## EXERCISE INSTRUCTIONS
Report each line of the entries below that has the word "shipping" in it.

(Dataset records)
────────────────
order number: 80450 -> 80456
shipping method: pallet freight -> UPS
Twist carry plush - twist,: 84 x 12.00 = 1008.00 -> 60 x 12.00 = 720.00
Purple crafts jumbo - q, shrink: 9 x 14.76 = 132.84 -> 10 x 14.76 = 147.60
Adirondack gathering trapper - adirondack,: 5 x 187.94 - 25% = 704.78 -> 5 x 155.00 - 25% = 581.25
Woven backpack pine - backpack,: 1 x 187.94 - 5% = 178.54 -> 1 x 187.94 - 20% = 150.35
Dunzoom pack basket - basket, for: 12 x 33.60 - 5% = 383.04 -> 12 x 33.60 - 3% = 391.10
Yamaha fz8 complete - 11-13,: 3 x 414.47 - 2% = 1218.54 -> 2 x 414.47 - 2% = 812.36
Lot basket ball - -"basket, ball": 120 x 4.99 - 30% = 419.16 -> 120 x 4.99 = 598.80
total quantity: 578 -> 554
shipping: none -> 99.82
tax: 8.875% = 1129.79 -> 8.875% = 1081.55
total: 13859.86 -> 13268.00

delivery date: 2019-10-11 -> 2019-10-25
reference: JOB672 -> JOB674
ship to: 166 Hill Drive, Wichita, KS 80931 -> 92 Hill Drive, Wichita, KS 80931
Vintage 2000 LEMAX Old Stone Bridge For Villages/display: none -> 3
────────────────
## FINAL ANSWER
shipping method: pallet freight -> UPS
shipping: none -> 99.82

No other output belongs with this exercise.